A key departure in January was Michael Allison, who was co-president and president of the commercial bank, York said.
In the past year, the bank announced the hiring or promotion of at least 10 top executives, including a chief risk officer, a chief banking officer and co-chief lending officers.
One of the hires was Sharmila Solanki as managing director of healthcare banking. In a September press release, Solanki was praised by both Gordon and Donika Schnell, head of Opus’ healthcare banking division. In March, Schnell, Solanki and other executives on the healthcare team left Opus for Chicago-based MB Financial Bank.
Opus sued five of the executives, accusing them of taking proprietary information, and a judge issued a restraining order. Schnell didn’t return messages seeking comment.
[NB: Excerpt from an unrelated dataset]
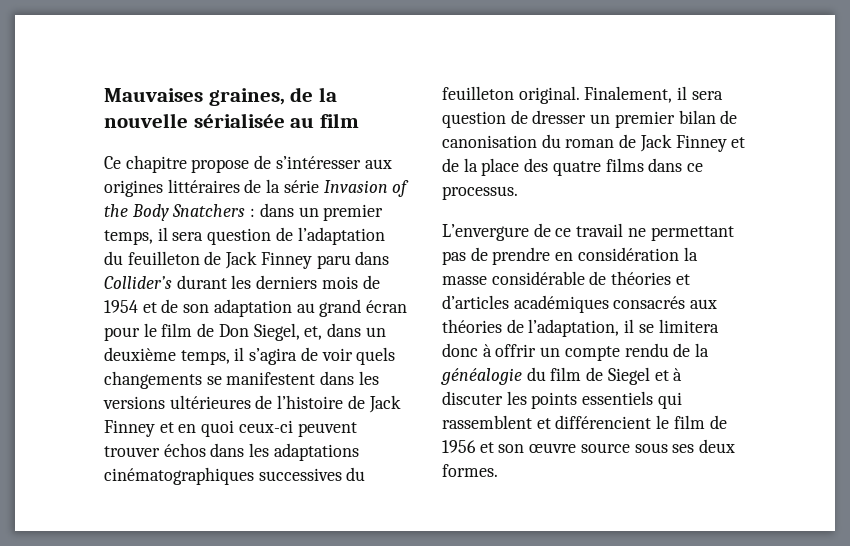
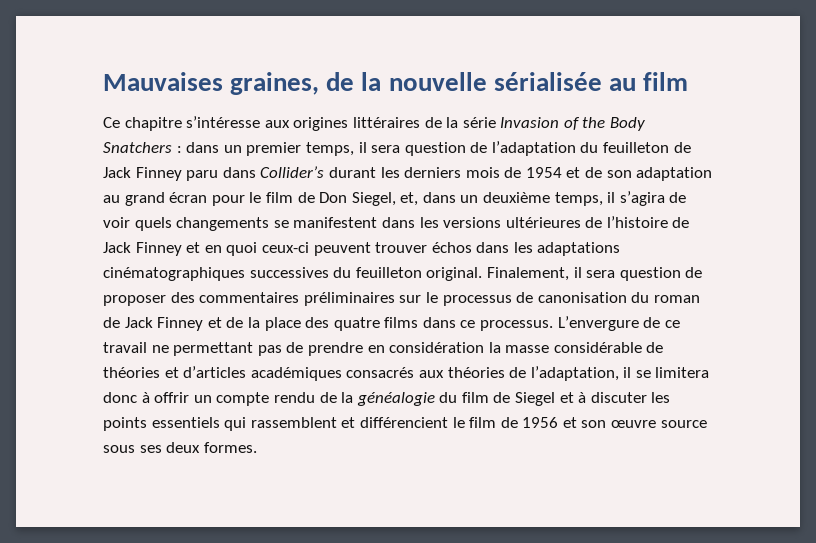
- Ce chapitre propose de s’intéresser aux origines littéraires de la série Invasion of the Body Snatchers :
+ Ce chapitre s’intéresse aux origines littéraires de la série Invasion of the Body Snatchers :
- Finalement, il sera question de dresser un premier bilan de canonisation du roman de Jack Finney et de la place des quatre films dans ce processus.
- L’envergure de ce travail ne permettant pas de prendre en considération la masse considérable de théories et d’articles académiques consacrés aux théories de l’adaptation, il se limitera donc à offrir un compte rendu de la généalogie du film de Siegel et à discuter les points essentiels qui rassemblent et différencient le film de 1956 et son œuvre source sous ses deux formes.
+ Finalement, il sera question de proposer des commentaires préliminaires sur le processus de canonisation du roman de Jack Finney et de la place des quatre films dans ce processus. L’envergure de ce travail ne permettant pas de prendre en considération la masse considérable de théories et d’articles académiques consacrés aux théories de l’adaptation, il se limitera donc à offrir un compte rendu de la généalogie du film de Siegel et à discuter les points essentiels qui rassemblent et différencient le film de 1956 et son œuvre source sous ses deux formes.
The bank didn’t have to restate its earnings and actually reported a profit of $11.5 million last year. However, its metrics plunged across the board. Its net interest margin dropped to 3.62% from 3.95%; it has steadily declined annually since a high of 5.96% in 2012.
Even Santa Ana-based Banc of California, its larger OC rival and one with its own problems, such as a Securities and Exchange Commission investigation, piled on. During its first-quarter presentation, Banc of California presented a chart that showed Opus Bank having the worst nonperforming assets ratio, 1.09%, among a dozen similar-sized banks. Banc of California, by contrast, reported a ratio of 0.18%.
With Opus’ capital ratios falling closer to minimum levels required by regulators, the bank moved to preserve capital. It canceled its dividend, and raised another $53 million from the sale of its common stock in a private placement at $18.50 a share. Last July, it issued a subordinated debt offering of $135 million in notes due in 2026.
In December, it completed the sale of $509 million in multifamily loans, resulting in a $14.2 million net gain. The bank had over $1 billion in cash and nearly $900 million in investment securities by March 31, Gordon said on the first-quarter conference call.
Opus also recruited experienced industry executive Paul G. Greig, a former director of the Federal Reserve Bank of Cleveland, to its board in April. Greig was chairman and chief executive of FirstMerit Corp. from 2006 until it was sold last year for $3.4 billion to Huntington Bancshares Inc.
Opus may originate $1.4 billion in loans this year, down 39% from $2.25 billion last year. Not only will that slow the bank’s growth; it will also harm OC businesses that previously received loans from the bank, York said.
In his report, York told investors that shares are “fairly valued” and that this is “a year of transition.” He said he isn’t sure the worst is over for Opus and whether more charge-offs will occur.
“That’s where investors will look when the bank reports—charge-offs and provisions,” he said. “They essentially have to stabilize the boat.”